On her own, Cindy is continuing to develop the heady jazz-rock fusion that she drives so powerfully on 2010’s Another Lifetime. The tour de force album is a tribute to her mentor, the legendary drummer Tony Williams, and features reimaginings of eight songs from his seminal ’70s group Lifetime, as well as three original tracks by Cindy. In its review, All About Jazz wrote, “Blackman’s sonic explorations take jazz-rock beyond where the late drummer envisioned it when he was putting heads to bed with guitarist John McLaughlin, bassist Jack Bruce and organist Larry Young…Jazz-rock as performed by Williams, and now Blackman, is very much alive and well.” The Guardian (U.K.) review called it “a firebreathing session,” adding “the mad-axeman guitar and boneshaking drumming this style invites is certainly present…but Blackman balances it with tonal splashes of abstract colour.”
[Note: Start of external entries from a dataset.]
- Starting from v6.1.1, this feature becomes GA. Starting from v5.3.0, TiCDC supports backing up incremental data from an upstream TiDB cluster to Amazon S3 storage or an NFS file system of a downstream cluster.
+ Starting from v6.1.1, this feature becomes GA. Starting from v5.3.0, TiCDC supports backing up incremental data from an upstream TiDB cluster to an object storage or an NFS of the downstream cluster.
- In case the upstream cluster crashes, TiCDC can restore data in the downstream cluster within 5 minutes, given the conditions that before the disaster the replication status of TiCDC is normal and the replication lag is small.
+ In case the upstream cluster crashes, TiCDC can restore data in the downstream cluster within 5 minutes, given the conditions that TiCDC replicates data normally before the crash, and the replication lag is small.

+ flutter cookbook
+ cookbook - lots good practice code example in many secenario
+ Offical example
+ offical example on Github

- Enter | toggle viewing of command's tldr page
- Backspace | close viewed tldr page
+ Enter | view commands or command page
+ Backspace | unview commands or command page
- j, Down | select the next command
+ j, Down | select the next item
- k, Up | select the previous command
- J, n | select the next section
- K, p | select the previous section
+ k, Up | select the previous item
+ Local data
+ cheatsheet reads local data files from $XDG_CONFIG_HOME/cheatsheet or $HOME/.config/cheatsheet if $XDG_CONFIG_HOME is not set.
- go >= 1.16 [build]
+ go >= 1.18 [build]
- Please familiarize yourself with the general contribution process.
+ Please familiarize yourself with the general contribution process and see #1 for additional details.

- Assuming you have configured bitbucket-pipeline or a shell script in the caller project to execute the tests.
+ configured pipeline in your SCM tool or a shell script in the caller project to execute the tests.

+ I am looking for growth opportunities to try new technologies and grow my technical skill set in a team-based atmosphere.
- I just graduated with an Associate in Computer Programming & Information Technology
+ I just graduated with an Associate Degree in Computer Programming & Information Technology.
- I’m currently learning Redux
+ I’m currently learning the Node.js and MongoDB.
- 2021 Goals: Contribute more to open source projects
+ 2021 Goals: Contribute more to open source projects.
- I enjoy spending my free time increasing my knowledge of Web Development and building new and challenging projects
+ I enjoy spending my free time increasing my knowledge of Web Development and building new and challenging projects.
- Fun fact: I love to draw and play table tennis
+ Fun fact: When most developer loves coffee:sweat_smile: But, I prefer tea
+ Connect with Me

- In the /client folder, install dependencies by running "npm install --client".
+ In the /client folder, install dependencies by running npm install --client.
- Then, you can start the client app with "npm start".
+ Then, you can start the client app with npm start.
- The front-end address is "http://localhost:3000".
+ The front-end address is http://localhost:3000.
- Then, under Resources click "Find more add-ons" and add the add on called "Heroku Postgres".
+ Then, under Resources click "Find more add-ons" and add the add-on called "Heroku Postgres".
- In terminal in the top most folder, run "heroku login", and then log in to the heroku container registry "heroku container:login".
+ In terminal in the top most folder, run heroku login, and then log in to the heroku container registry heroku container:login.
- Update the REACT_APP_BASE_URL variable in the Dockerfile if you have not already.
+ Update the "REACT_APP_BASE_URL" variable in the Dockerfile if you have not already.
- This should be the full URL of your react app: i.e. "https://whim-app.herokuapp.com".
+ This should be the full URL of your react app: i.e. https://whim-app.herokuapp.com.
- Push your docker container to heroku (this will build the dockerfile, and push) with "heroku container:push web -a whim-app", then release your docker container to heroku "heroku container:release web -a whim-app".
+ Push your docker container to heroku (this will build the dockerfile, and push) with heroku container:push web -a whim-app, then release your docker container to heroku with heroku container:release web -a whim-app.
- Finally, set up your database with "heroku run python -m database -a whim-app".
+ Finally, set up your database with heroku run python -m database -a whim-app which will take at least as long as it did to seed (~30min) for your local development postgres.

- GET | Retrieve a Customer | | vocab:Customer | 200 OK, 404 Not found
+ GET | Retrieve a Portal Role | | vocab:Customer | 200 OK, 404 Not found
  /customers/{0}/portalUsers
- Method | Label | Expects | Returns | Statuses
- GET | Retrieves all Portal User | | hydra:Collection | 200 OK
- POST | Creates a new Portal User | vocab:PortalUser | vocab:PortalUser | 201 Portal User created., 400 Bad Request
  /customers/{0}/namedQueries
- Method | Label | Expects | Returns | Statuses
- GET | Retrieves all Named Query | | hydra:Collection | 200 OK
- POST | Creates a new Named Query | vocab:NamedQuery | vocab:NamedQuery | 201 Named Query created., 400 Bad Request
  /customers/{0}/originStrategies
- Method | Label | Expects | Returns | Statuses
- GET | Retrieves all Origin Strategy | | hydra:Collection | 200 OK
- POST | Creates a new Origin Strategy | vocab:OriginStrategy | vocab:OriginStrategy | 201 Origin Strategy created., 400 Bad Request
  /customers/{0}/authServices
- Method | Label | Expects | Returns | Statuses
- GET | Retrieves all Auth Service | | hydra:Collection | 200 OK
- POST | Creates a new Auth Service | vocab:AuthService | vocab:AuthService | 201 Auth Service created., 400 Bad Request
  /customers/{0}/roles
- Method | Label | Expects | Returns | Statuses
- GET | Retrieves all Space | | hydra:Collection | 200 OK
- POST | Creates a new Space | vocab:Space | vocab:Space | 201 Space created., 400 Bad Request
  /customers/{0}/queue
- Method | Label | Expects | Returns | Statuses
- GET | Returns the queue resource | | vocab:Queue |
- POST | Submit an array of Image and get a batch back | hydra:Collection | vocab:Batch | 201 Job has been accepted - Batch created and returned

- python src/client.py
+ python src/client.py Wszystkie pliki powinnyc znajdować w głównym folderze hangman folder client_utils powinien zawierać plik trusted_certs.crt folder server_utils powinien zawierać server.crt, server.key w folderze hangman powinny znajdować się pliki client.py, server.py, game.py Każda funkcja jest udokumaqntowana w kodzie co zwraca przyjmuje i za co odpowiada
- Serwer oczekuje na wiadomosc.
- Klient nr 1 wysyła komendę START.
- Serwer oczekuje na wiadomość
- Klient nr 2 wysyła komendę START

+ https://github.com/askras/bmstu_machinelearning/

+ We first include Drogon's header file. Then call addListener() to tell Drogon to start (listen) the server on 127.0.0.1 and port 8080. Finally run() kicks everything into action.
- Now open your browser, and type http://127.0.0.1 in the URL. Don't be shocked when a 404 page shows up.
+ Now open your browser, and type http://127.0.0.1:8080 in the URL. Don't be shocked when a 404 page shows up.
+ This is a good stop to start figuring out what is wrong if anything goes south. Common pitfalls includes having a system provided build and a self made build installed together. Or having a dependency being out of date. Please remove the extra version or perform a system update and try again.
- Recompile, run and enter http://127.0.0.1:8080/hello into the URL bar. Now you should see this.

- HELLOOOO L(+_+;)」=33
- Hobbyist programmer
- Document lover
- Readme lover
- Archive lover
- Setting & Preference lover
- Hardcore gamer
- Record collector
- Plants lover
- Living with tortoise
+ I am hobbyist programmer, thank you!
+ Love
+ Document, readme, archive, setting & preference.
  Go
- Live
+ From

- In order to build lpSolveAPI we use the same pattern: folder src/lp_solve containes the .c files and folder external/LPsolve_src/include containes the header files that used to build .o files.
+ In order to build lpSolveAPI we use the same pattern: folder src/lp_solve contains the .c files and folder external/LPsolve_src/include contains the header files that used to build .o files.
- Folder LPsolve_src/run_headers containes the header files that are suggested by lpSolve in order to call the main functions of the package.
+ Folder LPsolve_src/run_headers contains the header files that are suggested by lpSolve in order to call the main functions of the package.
“I loved everything about Tony’s playing. He changed the sound of music several times with different tunings and configurations, and innovated with every limb,” says Cindy—who first met Williams in her teens when he did a clinic at the drum shop near her home in Connecticut. “His attitude and bravado behind the kit was incredible, and his technique was impeccable.” Another Lifetime was recorded on both coasts, with New York sessions featuring Mike Clarke, Doug Carn, and Benny Reitveld accompanying Cindy, and L.A. sessions including Vernon Reid, Patrice Rushen, Joe Lovano, and David Santos. Going forward, Cindy is planning to incorporate more of a vocal element into her music.
Cindy remembers first asking for drums when she was about five or six—“My mom says I was born hitting things and making rhythms,” she says. She graduated from a toy drum kit to her first professional one at age 13, and went on to play in her high school band. She was living in New York just a few years later. Cindy took advantage of abundant opportunities to see legendary drummers perform live, including Max Roach, Al Foster, Jack DeJohnette, Roy Haynes, and Art Blakey, who became another of her major influences and mentors. Outside of the jazz realm, other greats she admires include Clyde Stubblefield (James Brown), John Bonham (Led Zeppelin), and Mitch Mitchell (Jimi Hendrix).
Her recording career began in the late ’80s, and she has released albums with an acoustic ensemble—the Cindy Blackman quartet—as well as with her electric outfit. One she cites as among her favorites is 2000’s Works On Canvas. “I like where the band was at that point, our sound was becoming really cohesive,” she says. The review in Jazz Times noted that the album, “proceeds like an impressionistic suite in which she not only functions as the main rhythmic engine of the music, but also a magnificent colorist…Works on Canvas is an amazing portrait of one of this generation’s most colorful drummers.”
Cindy Blackman Santana continues to build a body of work and artistic legacy that make her one of the finest drummers of this or any generation.